Enjoyed the walk in the rain Nina; and those little frogs are such beauties. So tiny.

Heather said...

Ack! Baby Tree Frog - killing me with its cuteness!

littleorangeguy said...

I have heard but never seen tree frogs. I find them fascinating. Thanks for the frog day!

Weeping Sore said...

Your marvelous description of your blackberry trip in the rain cooled me off on this too-bright summer afternoon. What amazing froggies!

Deborah Carr said...

Thanks so much for sharing this delightful post. I'm enthralled by your encounters with the tree frogs...and those babies do look inquisitive!

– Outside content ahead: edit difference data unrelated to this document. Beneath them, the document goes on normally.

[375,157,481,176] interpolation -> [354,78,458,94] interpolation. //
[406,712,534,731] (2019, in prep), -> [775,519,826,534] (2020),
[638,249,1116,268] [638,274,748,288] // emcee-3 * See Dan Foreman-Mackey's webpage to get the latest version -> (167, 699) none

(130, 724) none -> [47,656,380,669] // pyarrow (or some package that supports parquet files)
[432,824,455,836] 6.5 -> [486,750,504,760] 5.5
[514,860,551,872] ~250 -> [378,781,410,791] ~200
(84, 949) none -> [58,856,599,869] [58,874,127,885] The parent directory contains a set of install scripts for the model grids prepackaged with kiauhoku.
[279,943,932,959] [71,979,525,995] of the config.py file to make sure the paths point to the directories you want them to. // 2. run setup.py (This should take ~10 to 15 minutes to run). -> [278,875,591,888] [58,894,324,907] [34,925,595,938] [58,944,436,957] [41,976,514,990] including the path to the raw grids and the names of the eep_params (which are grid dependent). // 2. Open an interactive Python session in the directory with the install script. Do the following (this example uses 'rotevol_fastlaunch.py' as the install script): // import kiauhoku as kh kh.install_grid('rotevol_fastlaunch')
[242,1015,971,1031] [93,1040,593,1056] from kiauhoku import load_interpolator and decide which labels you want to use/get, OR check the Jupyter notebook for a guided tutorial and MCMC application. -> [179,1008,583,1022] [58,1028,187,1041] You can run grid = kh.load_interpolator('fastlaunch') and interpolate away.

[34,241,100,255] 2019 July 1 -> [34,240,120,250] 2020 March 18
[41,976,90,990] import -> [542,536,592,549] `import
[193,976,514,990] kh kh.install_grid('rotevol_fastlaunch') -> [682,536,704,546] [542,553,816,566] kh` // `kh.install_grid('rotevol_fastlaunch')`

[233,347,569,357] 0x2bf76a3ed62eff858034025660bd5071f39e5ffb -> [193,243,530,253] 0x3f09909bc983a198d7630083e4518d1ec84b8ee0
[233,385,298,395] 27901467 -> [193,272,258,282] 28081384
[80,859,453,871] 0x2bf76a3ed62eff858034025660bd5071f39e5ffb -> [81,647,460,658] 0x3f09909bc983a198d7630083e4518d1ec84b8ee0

Here in New Brunswick (Canada) we have a gray tree frog (Hyla versicolor)sanctuary of sorts...the Hyla Park Reserve.

Echo said...

I was looking through frog photos to identify those hanging around my pool and stumbled upon your blog. Thrilled I did! Much talent here in the words, the pictures and the heart that accompanies both. I also know what my frogs are now and why a teenie newbie was hanging on the pool.
Thank you,
Echo

Appalachian Lady said...

I saw a large gray tree frog once but now I wonder about the little ones. These are wonderful photos--especially the one of the frog on the blade of grass. Looks like you really got down to see.

Mary said...

Your details are so real I lost myself! I was with you. I would have been delighted to see those little sweet frogs in the rain and don't think I'd realize I was being rained on.

KaHolly said...

Nina, delightful post, as always. Your gift for words humbles me. The photos of those little frogs are the sweetest!! ~karen

Adrienne in Ohio said...

You're back! I am so delighted to read this--I've missed your posts. I have never seen a frog as tiny as the one perched on your finger. That's amazing!

Kathiesbirds said...

Nina, what a sweet and tiny little green thing! I'm so glad you included the photo of it on your finger to give us a true idea of its size!